Now, look: we’d better mention, right off the bat, that Frank McCourt is one of two authors who Give Me Hope (the other, before you ask, is Patrick O’Brian of the Jack Aubrey Napoleonic/Royal Navy stories fame), although perhaps not for the reason you would think. See, here’s the deal: McCourt was a career public school teacher --- for 27 years; he retired at 58 (earlier than me) and published his first work, Angela’s Ashes, eight years later. As a writer, he didn’t achieve publication/fame until he was 66. (I’m tempted to ask snarkily, “Eight years? Eight years to write his first book? What the hell was he doing in all that retired time?” No, no… never mind the fact that my first novel took nine years… I wasn’t retired. Nope. Was busy teaching. And husbanding. And fathering a small regiment of children. All of those things full-time. So I think nine years isn’t too shabby an accomplishment, all things considered.) And while O’Brian had a lengthy publishing history that spanned decades, high profile fame really only came to him in the last decade of his life, before he died at age 85. So, yeah, there it is: my completely mercenary adulation of these two successful authors lies in the fact that neither one achieved fame and fortune until they were much older than me. So hence, the Giving Me Hope thing. QED. Still got time, God willing, I mutter to myself, hunched over my trusty Dell Inspiron.

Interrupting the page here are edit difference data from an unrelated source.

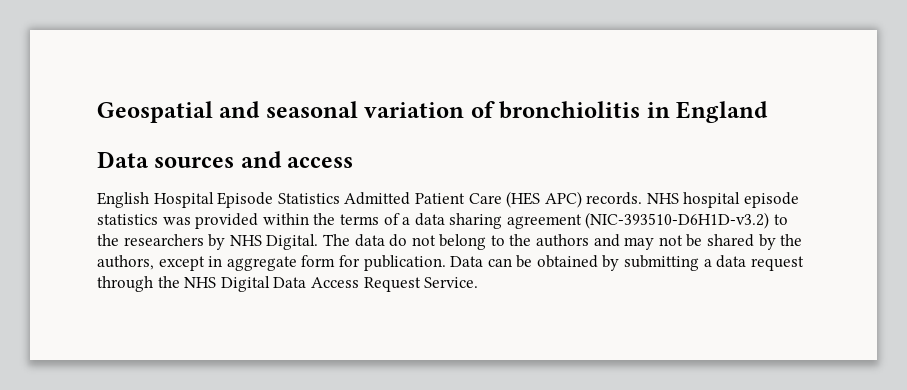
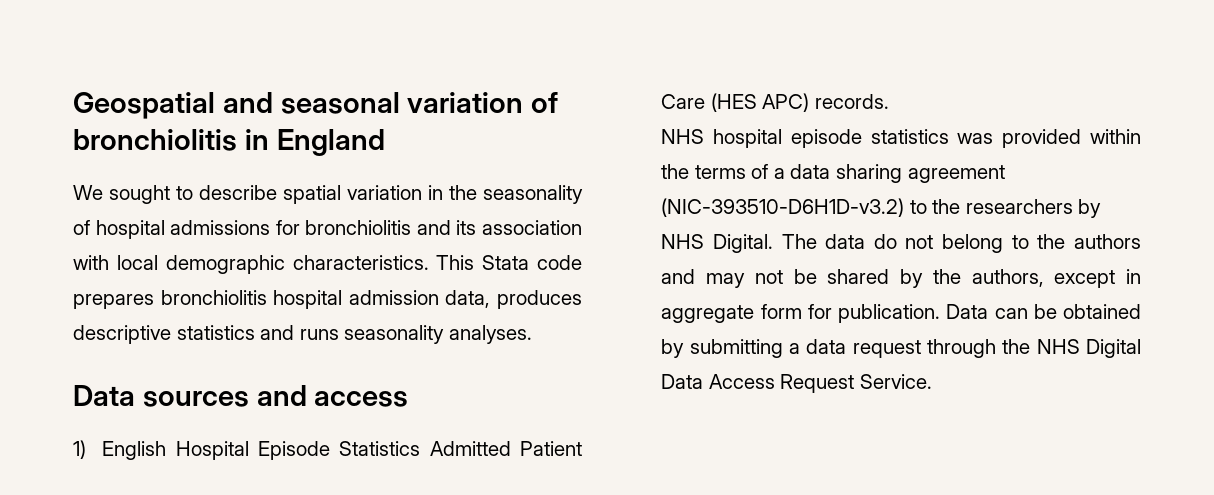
+ We sought to describe spatial variation in the seasonality of hospital admissions for bronchiolitis and its association with local demographic characteristics. This Stata code prepares bronchiolitis hospital admission data, produces descriptive statistics and runs seasonality analyses.
- English Hospital Episode Statistics Admitted Patient Care (HES APC) records. NHS hospital episode statistics was provided within the terms of a data sharing agreement (NIC-393510-D6H1D-v3.2) to the researchers by NHS Digital.
+ 1) English Hospital Episode Statistics Admitted Patient Care (HES APC) records.
+ NHS hospital episode statistics was provided within the terms of a data sharing agreement (NIC-393510-D6H1D-v3.2) to the researchers by NHS Digital.

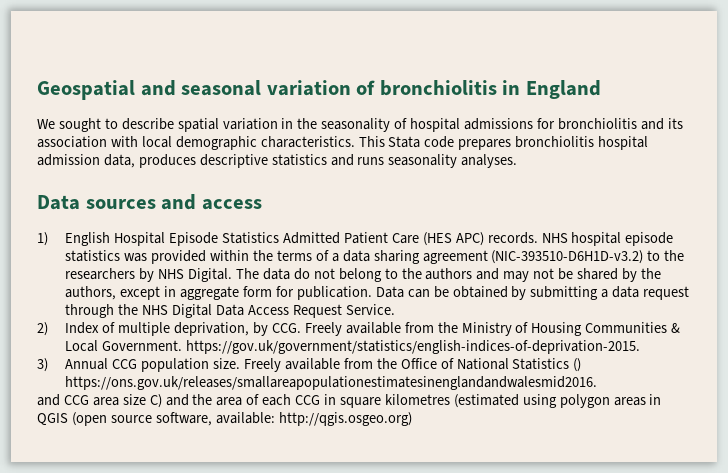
- 1) English Hospital Episode Statistics Admitted Patient Care (HES APC) records.
- NHS hospital episode statistics was provided within the terms of a data sharing agreement (NIC-393510-D6H1D-v3.2) to the researchers by NHS Digital.
+ 1) English Hospital Episode Statistics Admitted Patient Care (HES APC) records. NHS hospital episode statistics was provided within the terms of a data sharing agreement (NIC-393510-D6H1D-v3.2) to the researchers by NHS Digital.
+ 2) Index of multiple deprivation, by CCG. Freely available from the Ministry of Housing Communities & Local Government. https://gov.uk/government/statistics/english-indices-of-deprivation-2015.
+ 3) Annual CCG population size. Freely available from the Office of National Statistics () https://ons.gov.uk/releases/smallareapopulationestimatesinenglandandwalesmid2016.
+ and CCG area size C) and the area of each CCG in square kilometres (estimated using polygon areas in QGIS (open source software, available: http://qgis.osgeo.org)

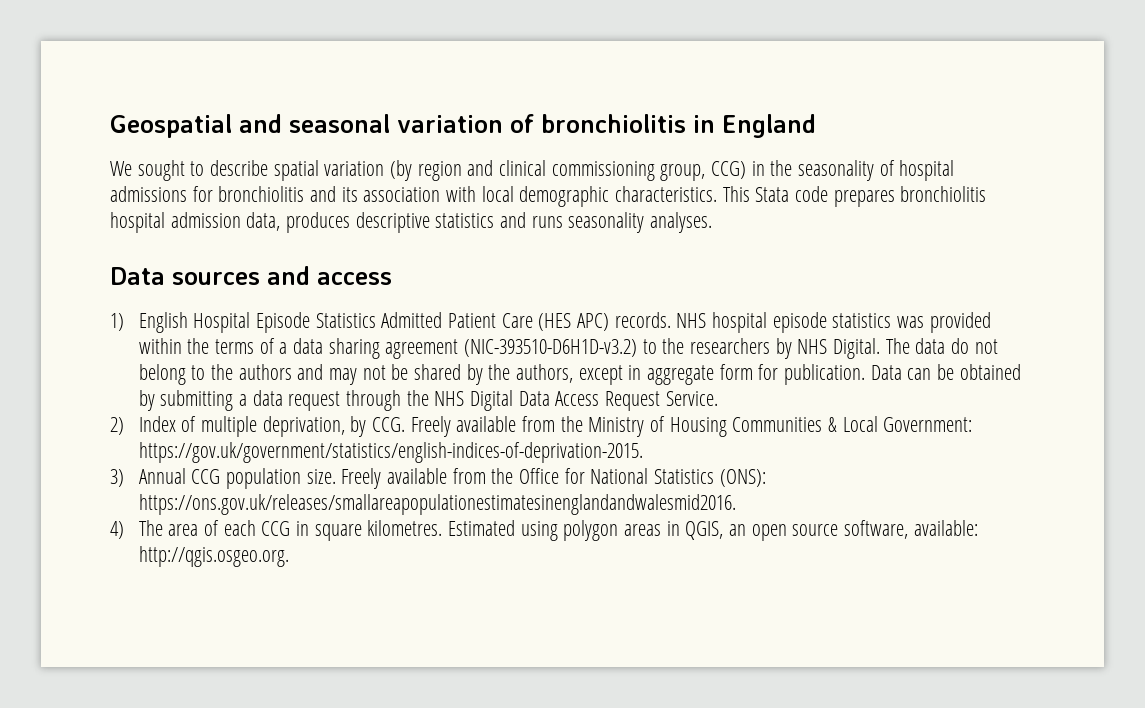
- We sought to describe spatial variation in the seasonality of hospital admissions for bronchiolitis and its association with local demographic characteristics.
+ We sought to describe spatial variation (by region and clinical commissioning group, CCG) in the seasonality of hospital admissions for bronchiolitis and its association with local demographic characteristics.
- 2) Index of multiple deprivation, by CCG. Freely available from the Ministry of Housing Communities & Local Government. https://gov.uk/government/statistics/english-indices-of-deprivation-2015.
+ 2) Index of multiple deprivation, by CCG. Freely available from the Ministry of Housing Communities & Local Government: https://gov.uk/government/statistics/english-indices-of-deprivation-2015.
- Freely available from the Office of National Statistics () https://ons.gov.uk/releases/smallareapopulationestimatesinenglandandwalesmid2016.
+ Freely available from the Office for National Statistics (ONS): https://ons.gov.uk/releases/smallareapopulationestimatesinenglandandwalesmid2016.
- and CCG area size C) and the area of each CCG in square kilometres (estimated using polygon areas in QGIS (open source software, available: http://qgis.osgeo.org)
+ 4) The area of each CCG in square kilometres. Estimated using polygon areas in QGIS, an open source software, available: http://qgis.osgeo.org.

(I occasionally see chirpy little tweets on Twitter from evidently young-as-spring-chicken writers who provide lengthy lists of famous authors who weren’t published until --- gasp --- after age 35! And I’d like to reach out and say to these writers, “Sweethearts, 35 seems quaintly like half a lifetime ago!” Which it almost --- note the emphasis on almost, please --- is.)
Anyway. Back to McCourt and his annoying book. What, you ask, annoyed me --- other than his baffling decision to completely eliminate quotation marks whenever providing dialogue? (Why would a writer do that if not to attempt to appear Precious or Avant-garde or Daringly Independent of Established Conventions? Pfft. Please.)
Primarily, the annoyance stems from the fact that his work is permeated with: (a) his feelings of inadequacy over his ability to teach, and (b) his feelings of doubt as to whether or not the teaching profession was of any particular value.
Now, I’m perfectly well aware many who have read Teacher Man might not find these to be annoyances at all --- might even find them intriguing, or refreshingly honest, or poignant, or something. That’s fine: you’re entitled to your opinions. And so am I.
I guess it’s because I never had the slightest doubt in my teaching ability. Right from the first time I stood up before a class as a student teacher, I just knew: I fitted. I Could Do This. And Do It Well. (I’m not vain enough to assert that every single one of my students, or their parents, always felt the same way about my teaching, of course. As John Lydgate said --- centuries before Abraham Lincoln was credited with saying it, by the way --- you can’t please all the people all the time. In fact, I’ll go further: there are days when it seems you damned well can’t please anyone. Oy.)
And I never had the slightest doubt in the value/importance of what I was doing. Even though teaching is a stupidly impossible job, and I say that with much affection after 34 and a half years.
Now, to be fair to McCourt, he was teaching --- for part of his career, anyway --- in tough, inner-city New York public schools. Way tougher than any building I ever taught in. So mere survival (physical/emotional/ spiritual) may well have figured far more prominently as one of his long-term goals than it ever had to for me.
All is not negative, however. One of the good things about my irritation with McCourt’s Teacher Man is that it gave rise to that little voice perched on my shoulder --- the one writers know all too well --- whispering to me, “You know, you could write your own memoir of the profession. You’ve certainly got enough to say about it.”
And I thought, why, you know, I could, couldn’t I? Put that one on the back burner and let it percolate for a while. Or maybe even the front burner, as something quite different from what I’m currently working on (the epic fantasy sequel to my first novel… although that one, I may have been working on for a year or six already, so maybe it’s time to get it finished).
But, if I do write a teaching memoir, I think I’ll keep the quotation marks in dialogue.